Biography
Van Dyke Parks ranks among the most gifted behind-the-scenes presences in rock and pop while maintaining his own following as a cult singer-songwriter. Early notice arrived through mid-1960s collaborations with the Beach Boys, for whom he supplied lyrics to “Heroes and Villains” and the bulk of the unreleased Smile project. In parallel he has functioned as producer, songwriter, arranger, and session player across an astonishing roster that includes the Byrds, Randy Newman, Little Feat, Fiona Apple, Joanna Newsom, and Skrillex. His own recordings display both meticulous craftsmanship and an exhaustive grasp of vernacular traditions, particularly evident in the lavish orchestration of his 1968 debut Song Cycle and the calypso explorations of 1972’s Discover America. Subsequent self-released efforts such as the 1995 Brian Wilson reunion Orange Crate Art have drawn praise, yet wider recognition has stemmed from outside projects. These encompass the 1984 Joel Chandler Harris adaptation Jump!, the 2013 film-music collection Super Chief: Music for the Silver Screen, the 2019 hemispheric survey ¡Spangled! undertaken with Gaby Moreno, and 2021’s Van Dyke Parks Orchestrates Verónica Valerio: Only in America, realized with Mexican musician, composer, and poet Valerio.
Born in Hattiesburg, Mississippi, on January 3, 1941, Parks is the son of a neurologist and psychiatrist who also played clarinet in a dance band while funding his medical education; the family residence contained two grand pianos.

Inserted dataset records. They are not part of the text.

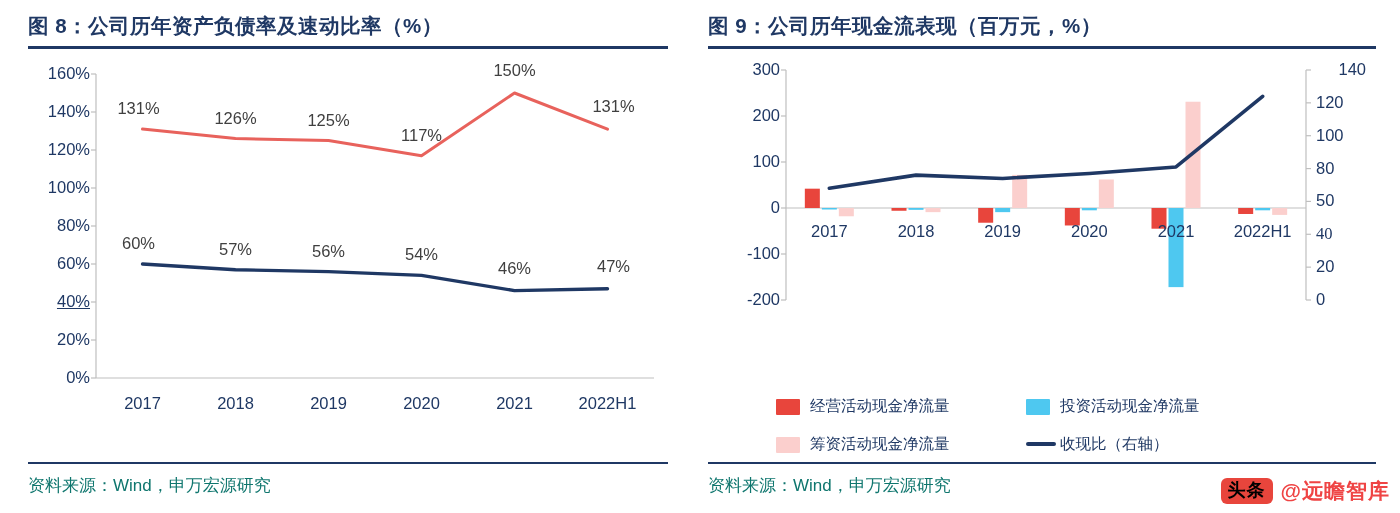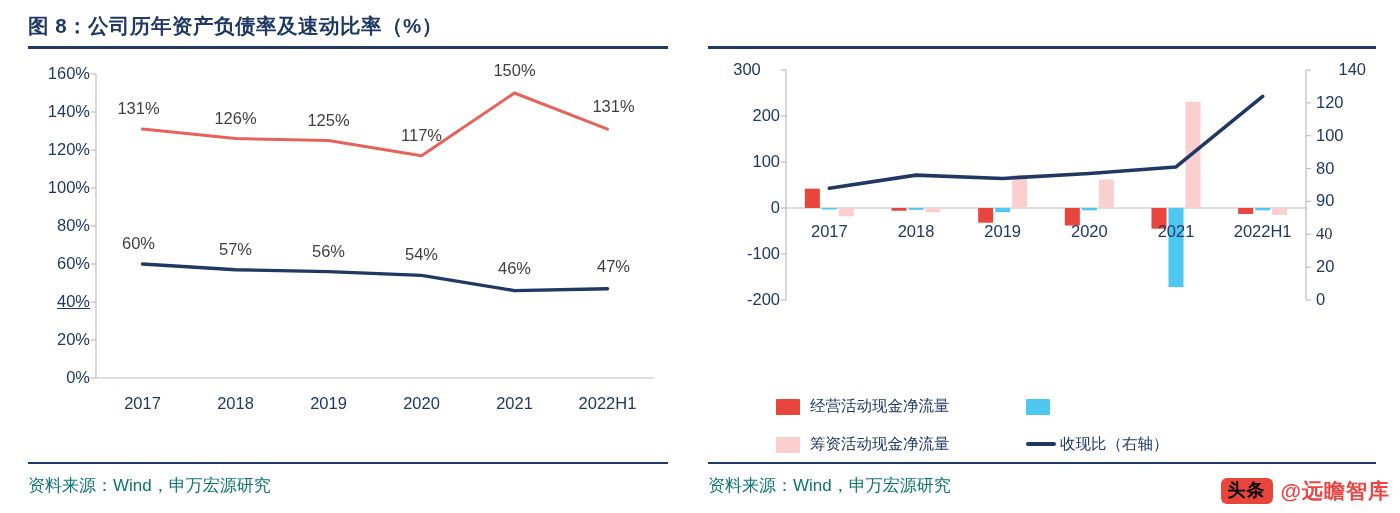"图 9：公司历年现金流表现（百万元，%）" div.panel-title { html: none -> <div>图 9：公司历年现金流表现（百万元，%）</div> }
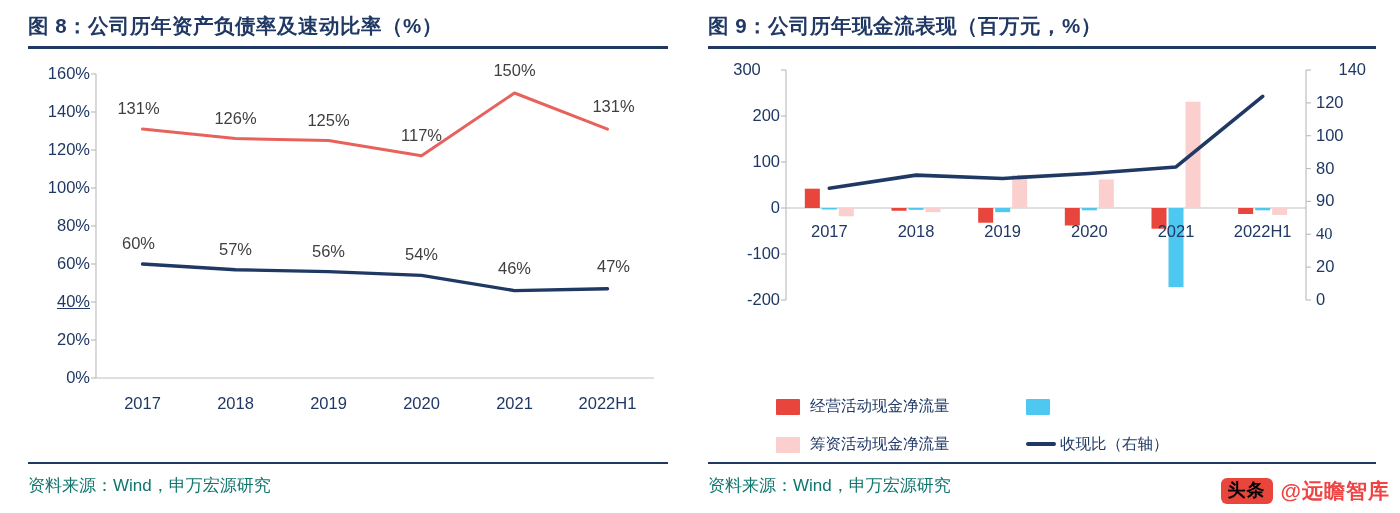"300" div.tick-label { text-align: center -> none }
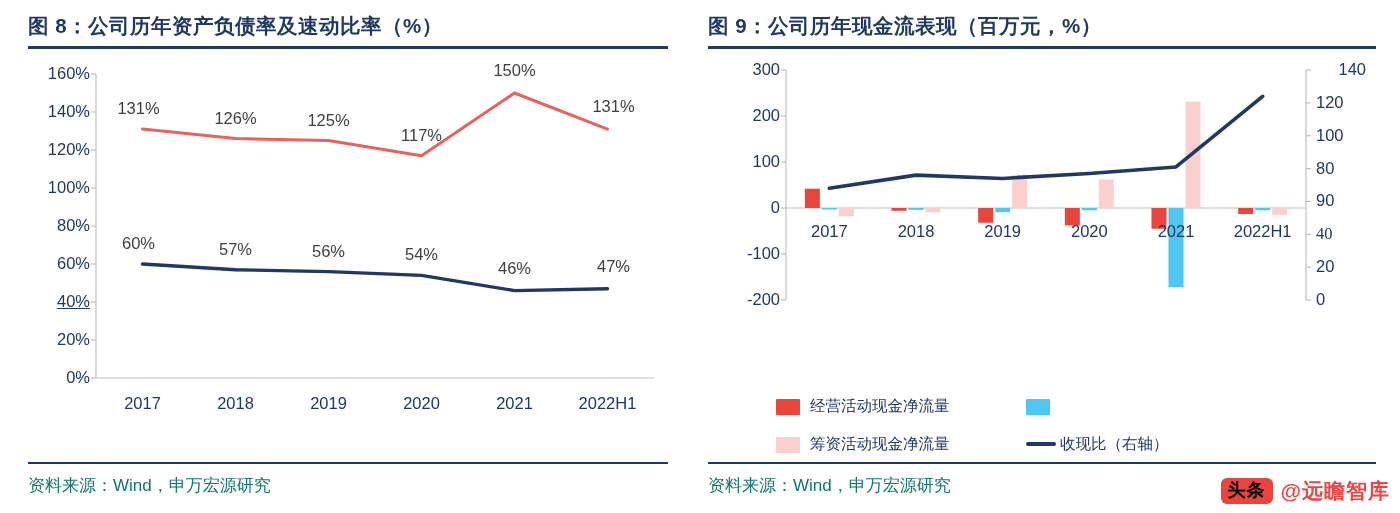"90" div.tick-label { text: 90 -> 50 }
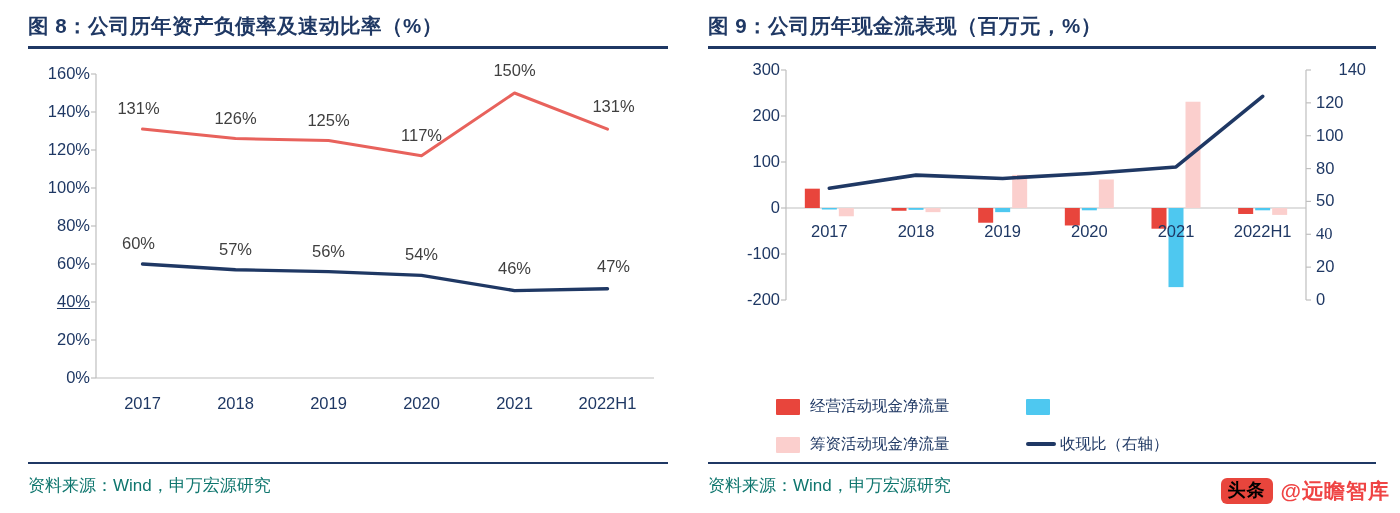"投资活动现金净流量" div.legend { html: none -> <div>投资活动现金净流量</div> }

At age four the boy took up the clarinet himself. Recognized as a prodigy, he entered the American Boychoir School in Princeton, New Jersey, for vocal and piano training and simultaneously pursued child acting on stage and television, appearing opposite Ezio Pinza in the 1953 series Bonino and in Grace Kelly’s final screen role, the 1958 feature The Swan.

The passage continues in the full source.